What the exercise asks: Within the data below, count the lines that include "Implement" and give only the count.

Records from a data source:
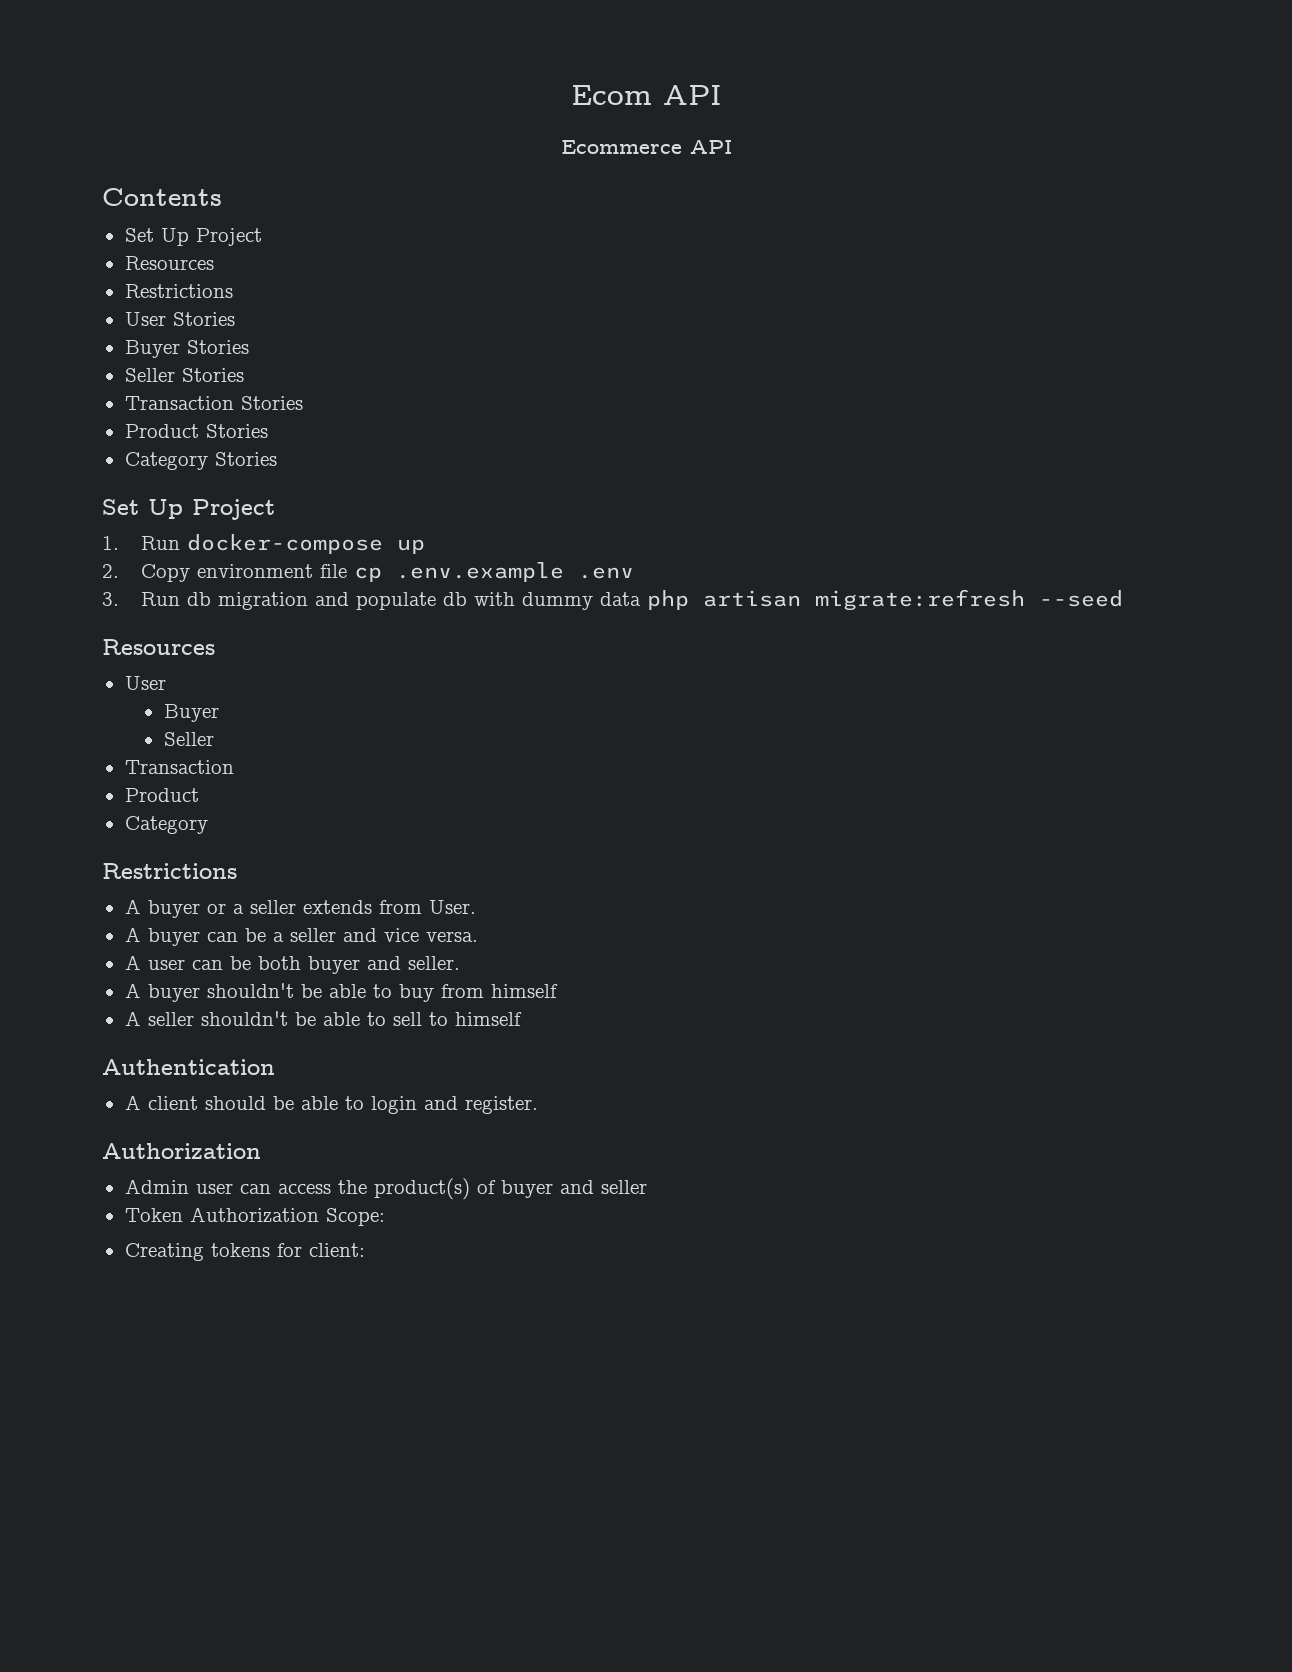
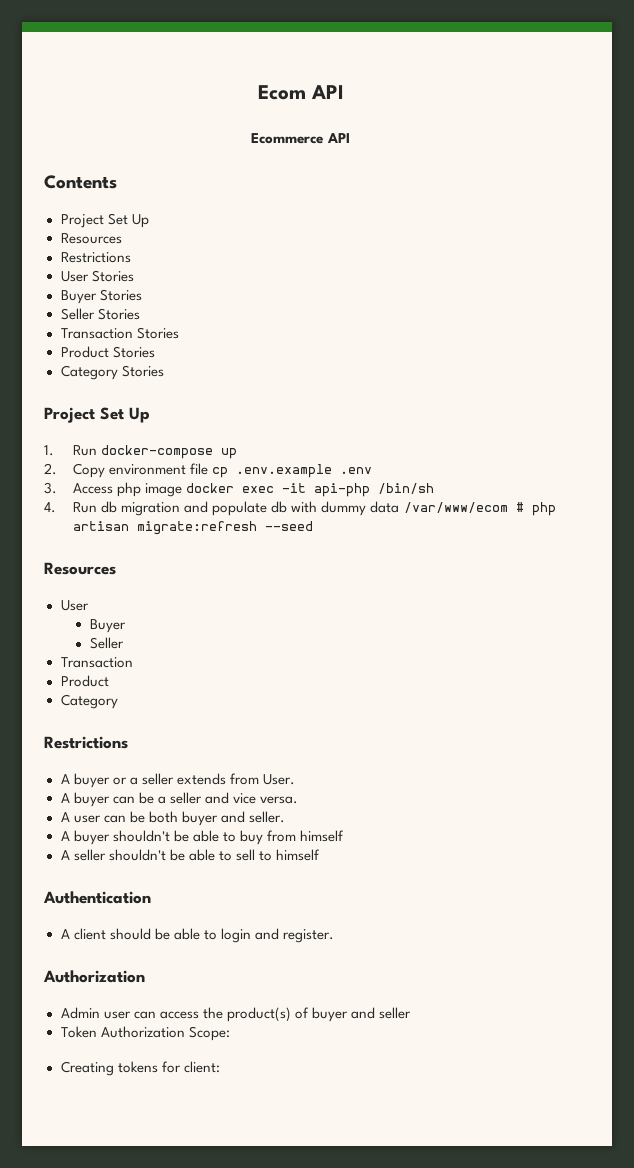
  Contents
- Set Up Project
+ Project Set Up
  Category Stories
- Set Up Project
+ Project Set Up
- 3. Run db migration and populate db with dummy data php artisan migrate:refresh --seed
+ 3. Access php image docker exec -it api-php /bin/sh
+ 4. Run db migration and populate db with dummy data /var/www/ecom # php artisan migrate:refresh --seed

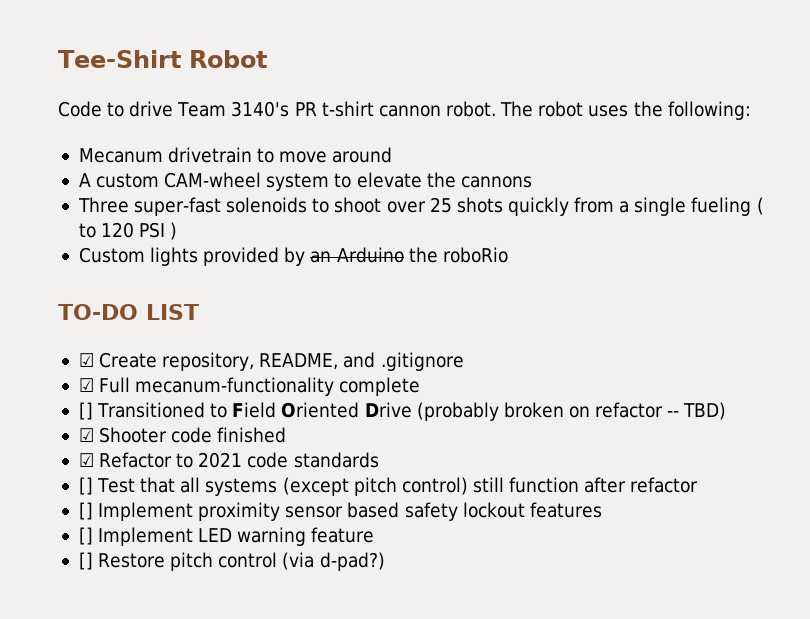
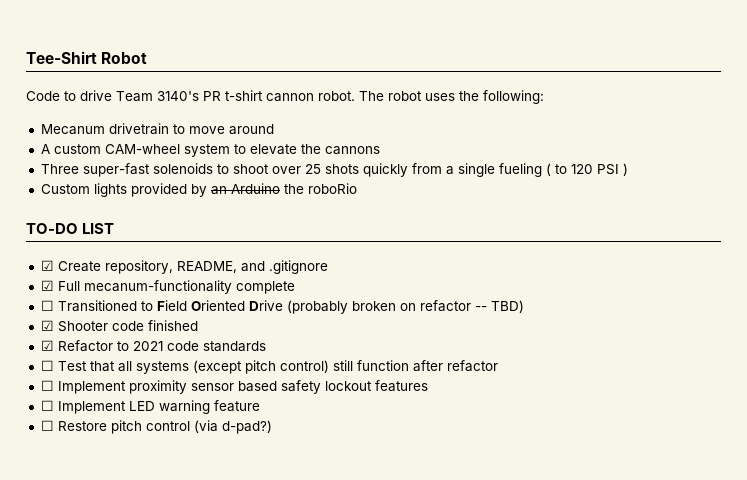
- [] Transitioned to Field Oriented Drive (probably broken on refactor -- TBD)
+ ☐ Transitioned to Field Oriented Drive (probably broken on refactor -- TBD)
- [] Test that all systems (except pitch control) still function after refactor
+ ☐ Test that all systems (except pitch control) still function after refactor
- [] Implement proximity sensor based safety lockout features
+ ☐ Implement proximity sensor based safety lockout features
- [] Implement LED warning feature
+ ☐ Implement LED warning feature
- [] Restore pitch control (via d-pad?)
+ ☐ Restore pitch control (via d-pad?)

The answer: 4